KAN — Why Kolmogorov-Arnold Networks Are the Next Generation of Interpretable ML

MLPs are universal approximators but black-box. KAN architectures are universal approximators plus interpretable plus convertible into closed-form mathematical expressions. What that means for regulated ML applications — and how opua deploys the architecture as a shadow layer and audit bridge.

Anyone who has followed machine learning since 2012 knows the dominant architecture of this era: the multi-layer perceptron, or MLP. Embedded in deep-learning frameworks such as PyTorch and TensorFlow, complemented by convolutions, transformer blocks, and attention mechanisms, the MLP is the universal building block that powers everything from image classification to language models to marketing-mix models. The theoretical foundation is the Universal Approximation Theorem from the late 1980s: a sufficiently large MLP with non-linear activation functions can approximate any continuous function to arbitrary precision. This mathematical guarantee has carried the dominance of MLP-based architectures over the past twelve years.

The downside of this dominance is also its central critique: MLPs are hostile to interpretation. The learned weights between nodes are high-dimensional matrices without intuitive meaning. What did the network learn? Which features matter? How does it react to a particular input? These questions can only be answered approximately for an MLP through auxiliary methods such as SHAP, LIME, or saliency maps — and each of these methods is itself an approximative ML procedure with its own assumptions. For regulated applications, where compliance officers, auditors, or investors demand mathematical clarity over the decision logic, this interpretive layer is insufficient.

In April 2024, a team around Ziming Liu at MIT introduced an alternative architecture that addresses this weakness at the root: Kolmogorov-Arnold Networks, KAN for short. The theoretical foundation traces back to the Kolmogorov-Arnold Representation Theorem of 1957. It states that every continuous multivariate function can be represented as a finite composition of continuous univariate functions and addition. What slumbered as a purely mathematical theorem in approximation theory for six decades is activated in KAN architectures as an ML construction principle. Instead of fixed activation functions at nodes and learnable weights on edges, KANs invert the setup: the activation functions themselves are learned, parametrized as spline functions on the edges.

The practical effect of this inversion is profound. Each edge of a KAN represents a one-dimensional function, parametrized as a spline and plottable as a curve. Anyone inspecting a trained KAN can not only examine weights but can directly visualize the learned 1D function for each edge. What did the network learn? In a KAN, it is a collection of spline curves, each encoding a concrete input-output relationship. This plottability is not just a diagnostic tool — it opens a second, even more important path: symbolic regression.
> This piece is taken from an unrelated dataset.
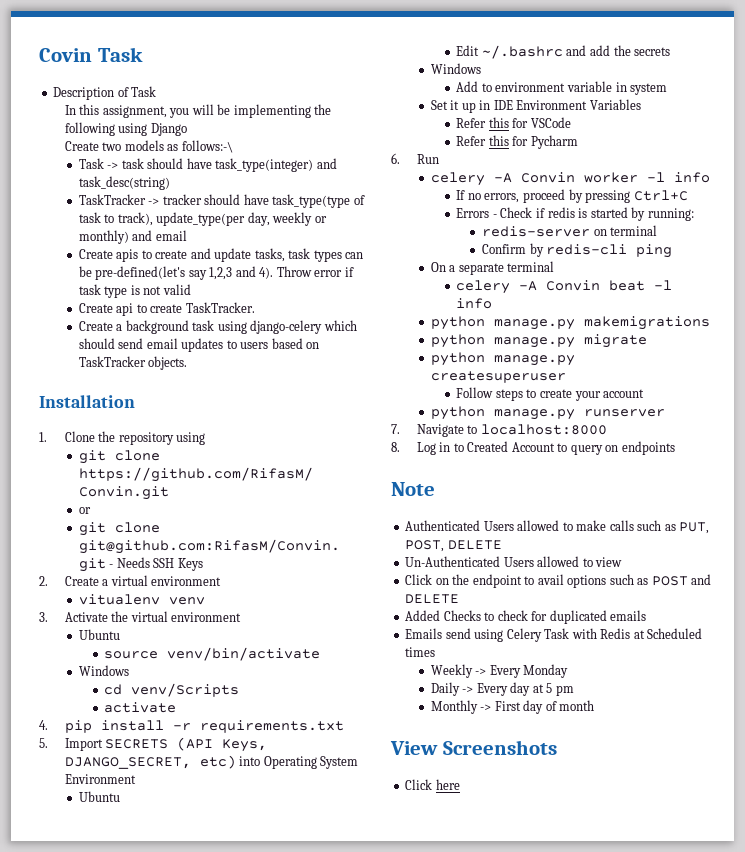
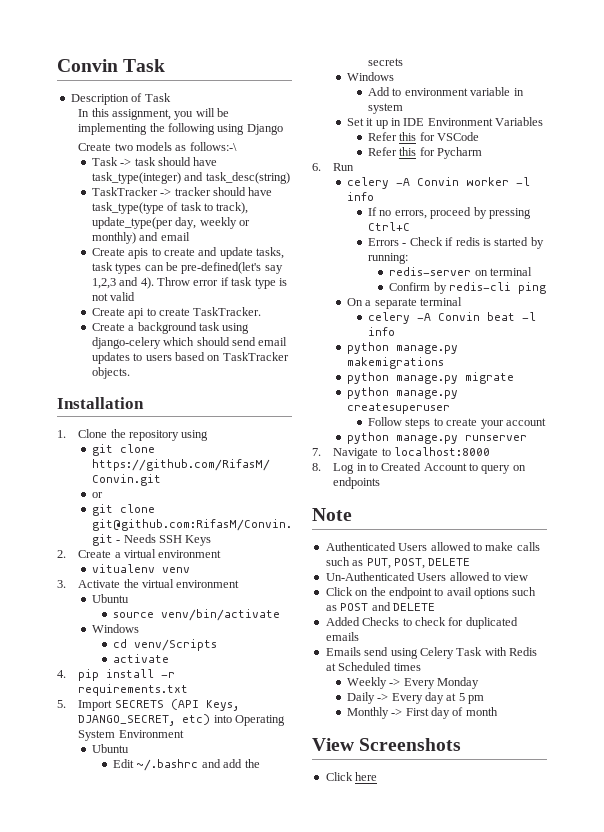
[39,48,92,62] Covin -> [57,59,118,72] Convin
Symbolic regression is the process of converting a numerically learned function into a closed-form mathematical expression. A spline curve that, after training a KAN, looks like a logarithmic saturation pattern can be transformed via symbolic-regression methods into a concrete formula — for instance `f(x) = 0.45 * log(1 + x / 2000) + 0.03`. What in an MLP would be a high-dimensional weight tensor becomes in a KAN a readable mathematical relationship. For ML engineers who must explain models in production systems, this is a qualitative leap. For regulated applications it is more: a concrete formula can be examined through formal-verification methods for properties that an MLP output would never make accessible.
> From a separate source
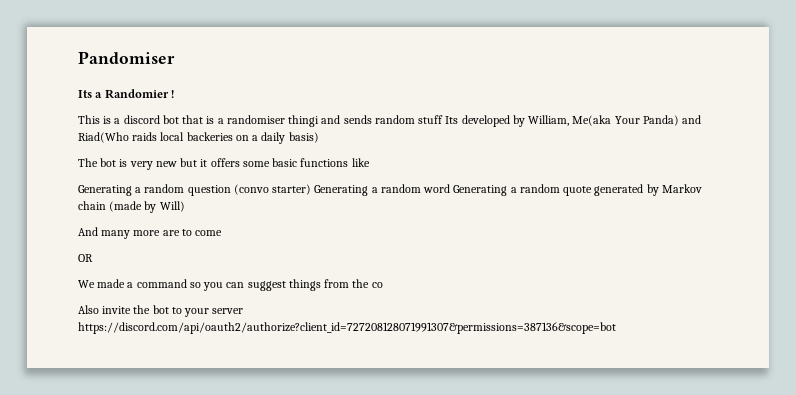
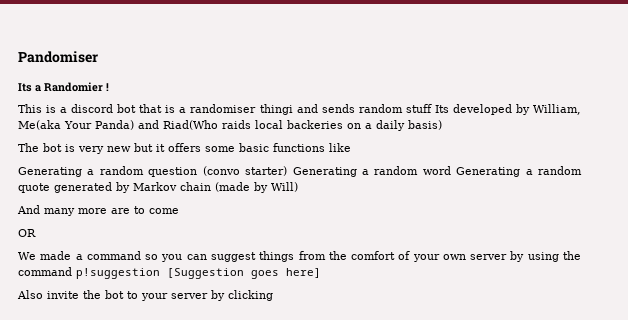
[371,282,383,288] co -> [351,251,581,262] [18,267,321,279] comfort of your own server by using the command p!suggestion [Suggestion goes here]
[78,322,616,334] https://discord.com/api/oauth2/authorize?client_id=727208128071991307&permissions=387136&scope=bot -> [211,290,273,301] by clicking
In the opua brand family, KAN is concretely deployed as a shadow-scoring layer. In MMM-Wizard, the marketing-mix-modeling platform for SMEs, the Bayesian pipeline runs on Google Meridian as the primary model. In parallel, a KAN shadow model trains on the same data. Both models produce channel recommendations. If the recommendations per channel diverge by more than fifteen percent, the system flags a model discrepancy and requests manual review. The value of this setup does not lie in the KAN shadow model being more precise than Meridian — both architectures have distinct strengths and weaknesses. The value lies in the fact that two completely differently structured models must agree before a recommendation is taken into production. An edge case that fools the Bayesian pipeline is highly unlikely to fool the KAN, and vice versa.
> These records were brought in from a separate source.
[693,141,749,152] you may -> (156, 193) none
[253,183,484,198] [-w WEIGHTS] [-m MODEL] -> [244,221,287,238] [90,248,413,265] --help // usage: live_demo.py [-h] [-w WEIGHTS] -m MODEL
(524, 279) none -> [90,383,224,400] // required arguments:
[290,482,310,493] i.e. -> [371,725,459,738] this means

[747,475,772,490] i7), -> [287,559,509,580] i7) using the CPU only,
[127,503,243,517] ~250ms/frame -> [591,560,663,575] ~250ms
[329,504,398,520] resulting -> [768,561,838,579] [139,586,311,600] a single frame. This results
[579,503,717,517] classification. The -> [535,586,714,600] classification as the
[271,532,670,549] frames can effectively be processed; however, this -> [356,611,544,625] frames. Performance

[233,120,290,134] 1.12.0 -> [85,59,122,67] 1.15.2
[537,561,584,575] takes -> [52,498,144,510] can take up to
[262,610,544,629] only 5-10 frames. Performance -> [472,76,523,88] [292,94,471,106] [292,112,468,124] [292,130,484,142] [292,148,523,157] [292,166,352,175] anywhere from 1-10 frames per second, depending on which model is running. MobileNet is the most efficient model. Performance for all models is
Strategically even more important is the symbolic-regression pipeline that makes KAN outputs convertible into Lean 4 theorems. If the learned response function for the channel AI-Assistant is formalized via symbolic regression as `f(spend) = 0.45 * log(1 + spend / 2000) + 0.03`, Lean 4 can examine this formula for concrete properties: is it monotonically increasing? Does it have a saturation point? Does it remain within a physically meaningful range? These properties can be proven mathematically for a closed-form expression — for an MLP, they can only be tested empirically. This closes the loop between interpretable ML and formal verification: KAN delivers the closed form, Lean 4 delivers the mathematical guarantee.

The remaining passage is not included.